Our first customer was the family that bought the tea room from us and we still supply them now. They have expanded into another site so we supply both of their premises.

How did you finance the growth of your business?

We put some of the money we got from selling our tea room business into setting up our wholesale bakery. Whenever we have done anything we have done it very organically; we have not thrown loads of money at it, we have grown as we have gone along.

What has been the most difficult or challenging part of growing your business?

Relying too much on big contracts, and thinking that they are always going to stay with you. If a customer closes down or finds a cheaper alternative they can just drop you instantly, so you always need to have something else lined up and lots of contacts as a back up, and make sure you never rest on your laurels so you don’t end up with a financial gap.

What has been the impact of the pandemic on your business and how have you dealt with this?

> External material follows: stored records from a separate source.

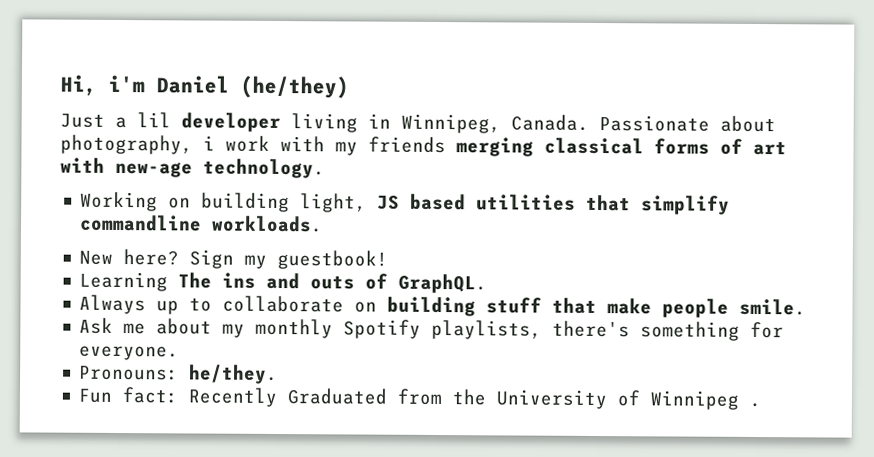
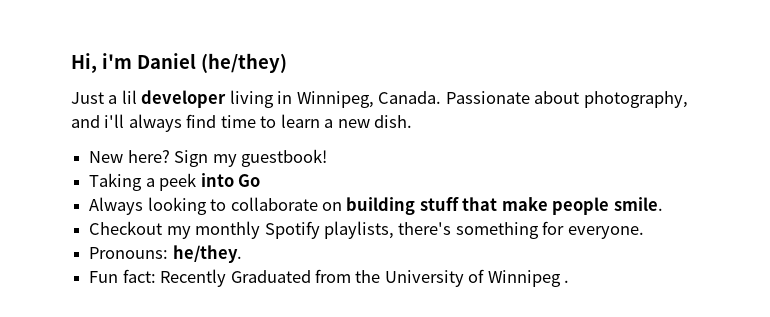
- Passionate about photography, i work with my friends merging classical forms of art with new-age technology.
- Working on building light, JS based utilities that simplify commandline workloads.
+ Passionate about photography, and i'll always find time to learn a new dish.
- Learning The ins and outs of GraphQL.
+ Taking a peek into Go
- Always up to collaborate on building stuff that make people smile.
+ Always looking to collaborate on building stuff that make people smile.
- Ask me about my monthly Spotify playlists, there's something for everyone.
+ Checkout my monthly Spotify playlists, there's something for everyone.

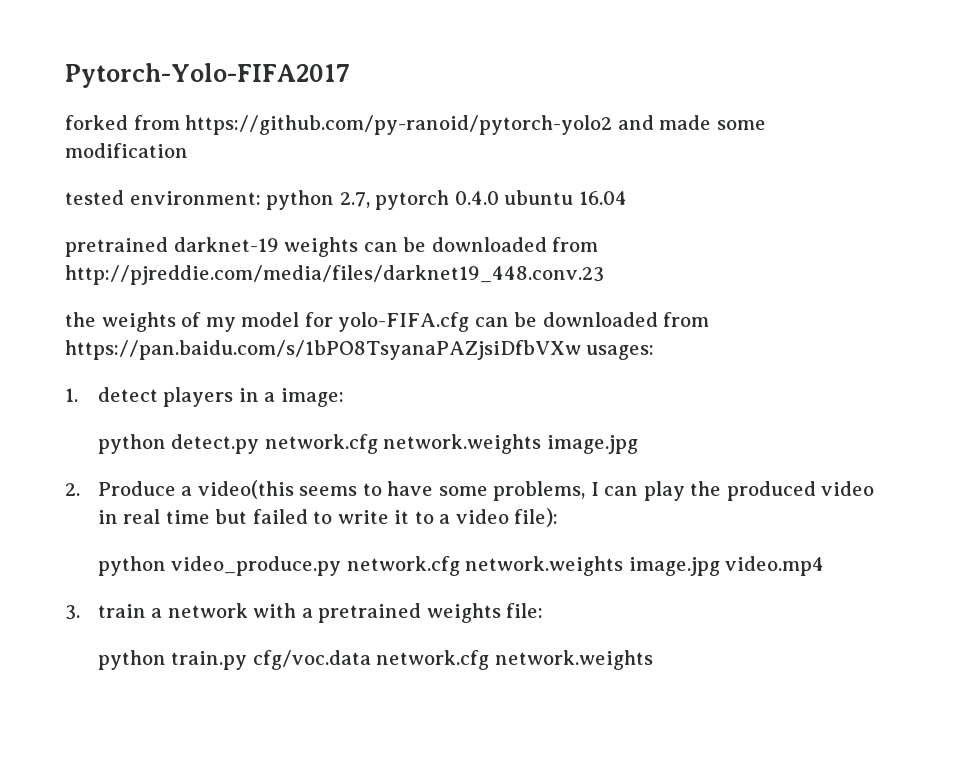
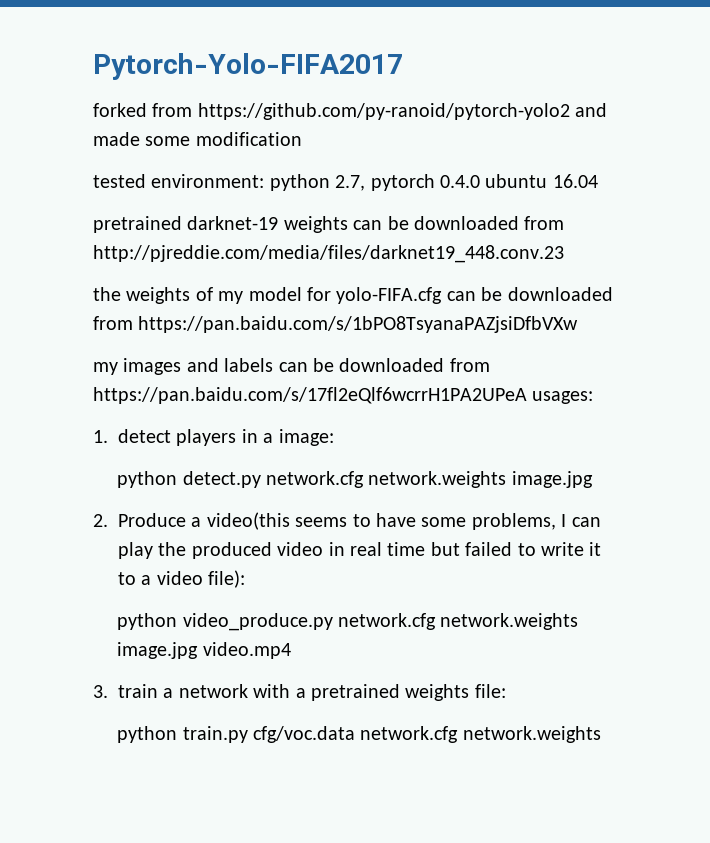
- the weights of my model for yolo-FIFA.cfg can be downloaded from https://pan.baidu.com/s/1bPO8TsyanaPAZjsiDfbVXw usages:
+ the weights of my model for yolo-FIFA.cfg can be downloaded from https://pan.baidu.com/s/1bPO8TsyanaPAZjsiDfbVXw
+ my images and labels can be downloaded from https://pan.baidu.com/s/17fl2eQlf6wcrrH1PA2UPeA usages:

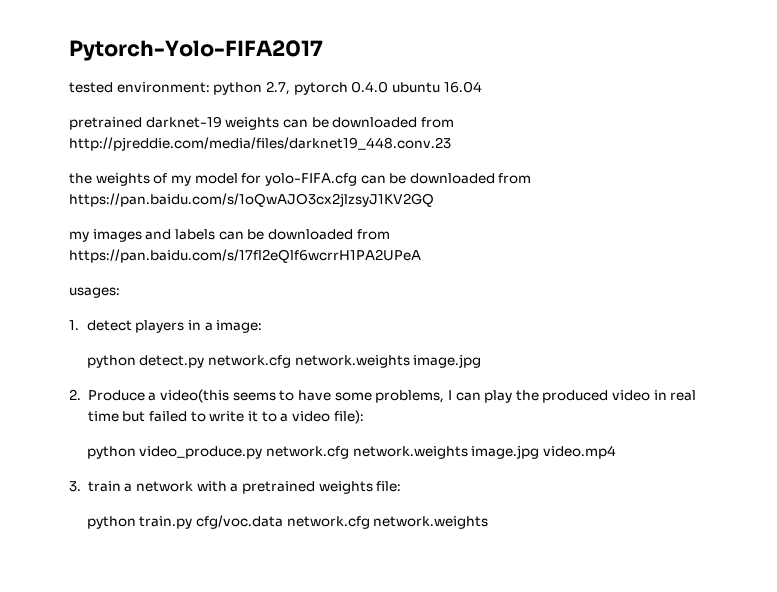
- forked from https://github.com/py-ranoid/pytorch-yolo2 and made some modification
- the weights of my model for yolo-FIFA.cfg can be downloaded from https://pan.baidu.com/s/1bPO8TsyanaPAZjsiDfbVXw
+ the weights of my model for yolo-FIFA.cfg can be downloaded from https://pan.baidu.com/s/1oQwAJO3cx2jlzsyJ1KV2GQ
- my images and labels can be downloaded from https://pan.baidu.com/s/17fl2eQlf6wcrrH1PA2UPeA usages:
+ my images and labels can be downloaded from https://pan.baidu.com/s/17fl2eQlf6wcrrH1PA2UPeA
+ usages:

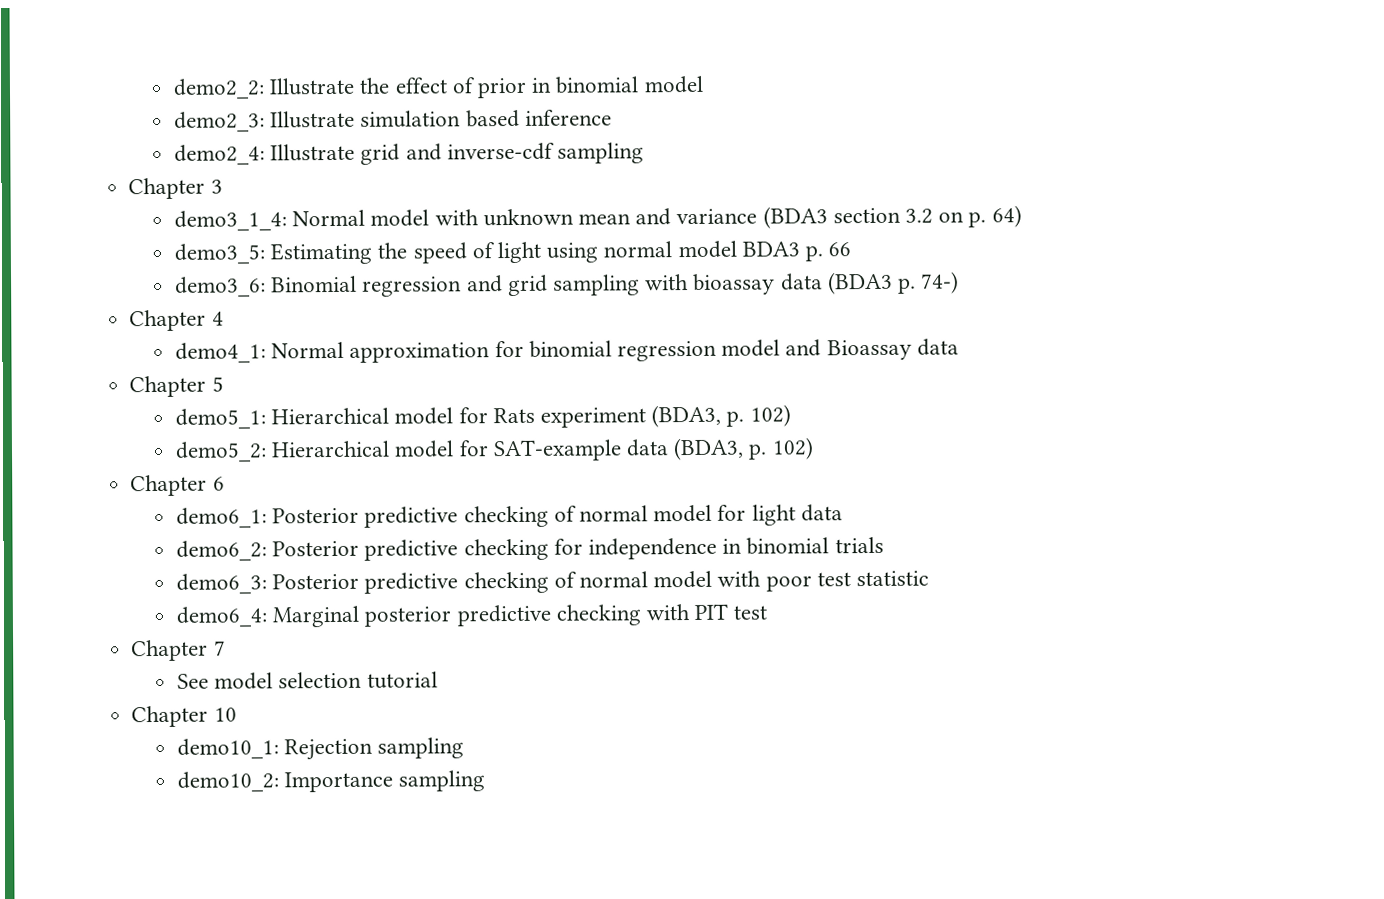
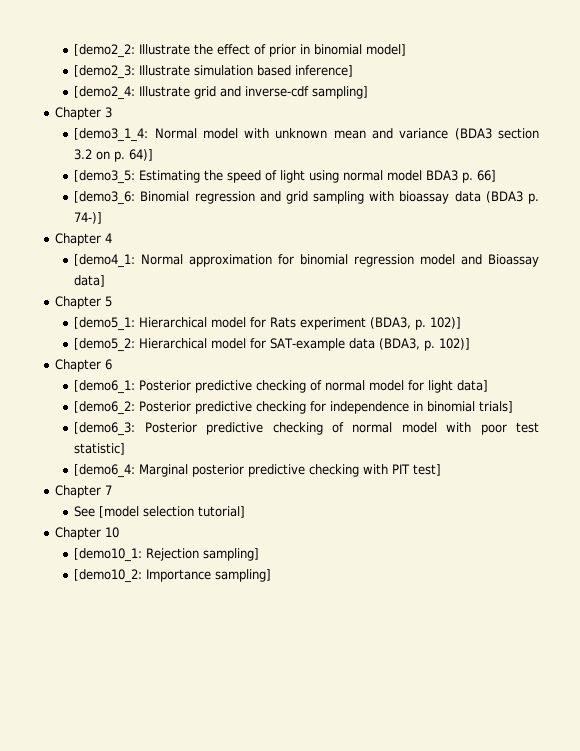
- demo2_2: Illustrate the effect of prior in binomial model
- demo2_3: Illustrate simulation based inference
- demo2_4: Illustrate grid and inverse-cdf sampling
+ [demo2_2: Illustrate the effect of prior in binomial model]
+ [demo2_3: Illustrate simulation based inference]
+ [demo2_4: Illustrate grid and inverse-cdf sampling]
- demo3_1_4: Normal model with unknown mean and variance (BDA3 section 3.2 on p. 64)
- demo3_5: Estimating the speed of light using normal model BDA3 p. 66
- demo3_6: Binomial regression and grid sampling with bioassay data (BDA3 p. 74-)
+ [demo3_1_4: Normal model with unknown mean and variance (BDA3 section 3.2 on p. 64)]
+ [demo3_5: Estimating the speed of light using normal model BDA3 p. 66]
+ [demo3_6: Binomial regression and grid sampling with bioassay data (BDA3 p. 74-)]
- demo4_1: Normal approximation for binomial regression model and Bioassay data
+ [demo4_1: Normal approximation for binomial regression model and Bioassay data]
- demo5_1: Hierarchical model for Rats experiment (BDA3, p. 102)
- demo5_2: Hierarchical model for SAT-example data (BDA3, p. 102)
+ [demo5_1: Hierarchical model for Rats experiment (BDA3, p. 102)]
+ [demo5_2: Hierarchical model for SAT-example data (BDA3, p. 102)]
- demo6_1: Posterior predictive checking of normal model for light data
- demo6_2: Posterior predictive checking for independence in binomial trials
- demo6_3: Posterior predictive checking of normal model with poor test statistic
- demo6_4: Marginal posterior predictive checking with PIT test
+ [demo6_1: Posterior predictive checking of normal model for light data]
+ [demo6_2: Posterior predictive checking for independence in binomial trials]
+ [demo6_3: Posterior predictive checking of normal model with poor test statistic]
+ [demo6_4: Marginal posterior predictive checking with PIT test]
- See model selection tutorial
+ See [model selection tutorial]
- demo10_1: Rejection sampling
- demo10_2: Importance sampling
+ [demo10_1: Rejection sampling]
+ [demo10_2: Importance sampling]

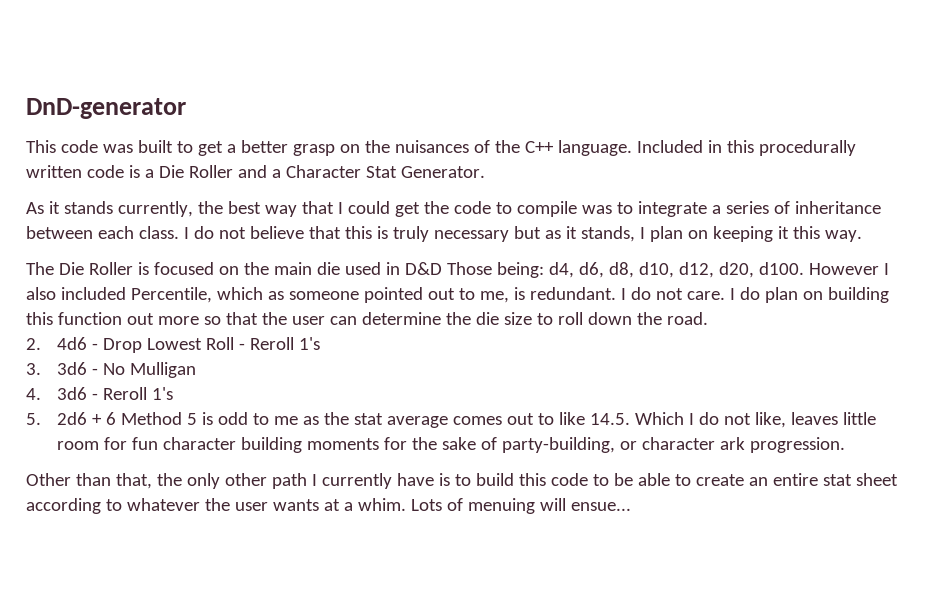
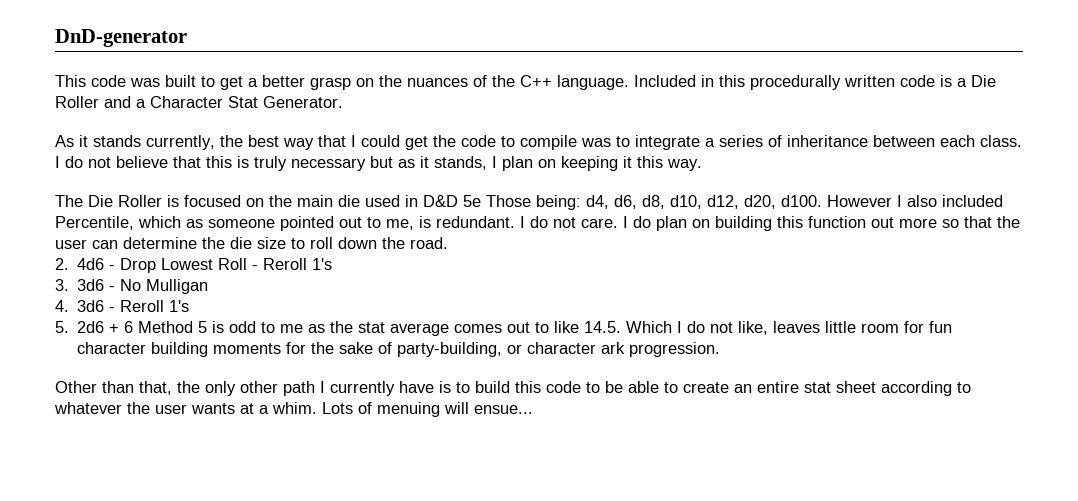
- This code was built to get a better grasp on the nuisances of the C++ language.
+ This code was built to get a better grasp on the nuances of the C++ language.
- The Die Roller is focused on the main die used in D&D Those being: d4, d6, d8, d10, d12, d20, d100.
+ The Die Roller is focused on the main die used in D&D 5e Those being: d4, d6, d8, d10, d12, d20, d100.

We had to close for nearly three months during the first lockdown because cafes were closed and so we are about 50% of where we were before the pandemic. It has probably set us back three or four years financially and the direction we were going in. But we have used the time during lockdown and funds that are available to small businesses to get the Small and Local Supplier Accreditation (SALSA) for our business, which means that we can now supply wholesale distributors rather than just delivering to customers ourselves. We have had to start packaging our products so that they can go into these new distribution channels and there was a lot of paperwork involved in getting the accreditation, but it means we can talk to bigger customers such as pub chains and hotel chains, and we will be able to sell in larger volumes and get our products out to a much bigger audience and supply customers all over the UK.

What do you wish you had known from the start about setting up and growing a business?

That there is no let up from it. If you are going to do it, it will consume your life. But also, that you don’t need a degree to start a business – both Kate and I wish we hadn’t bothered going to university and just gone for it really early on. you don’t have to gain a degree to start your own business.

What has been the secret of your success so far?

That we love what we do. We are obsessed with food, we know what is on trend and we do a lot of shopping around and looking at ideas. Also not taking no for an answer. We nearly lost a really big contract but Kate decided to not let it go and seven or eight emails later we got the contract back.

What advice would you give an entrepreneur just starting out about how to grow their business?

Be hands on. Kate and I still wash up in the morning and check the deliveries when they are going out. You have got to know everything that is going on or you will very quickly go under. Use social media to get your business going because it such a good tool and it is free. And get a good accountant because once your accounts are in a mess it is really hard to get them in order again.

What personal quality or characteristic has been most useful to you as an entrepreneur as you grow your business?

Sarah – perfectionist. Kate – frugal. As a team – resolute.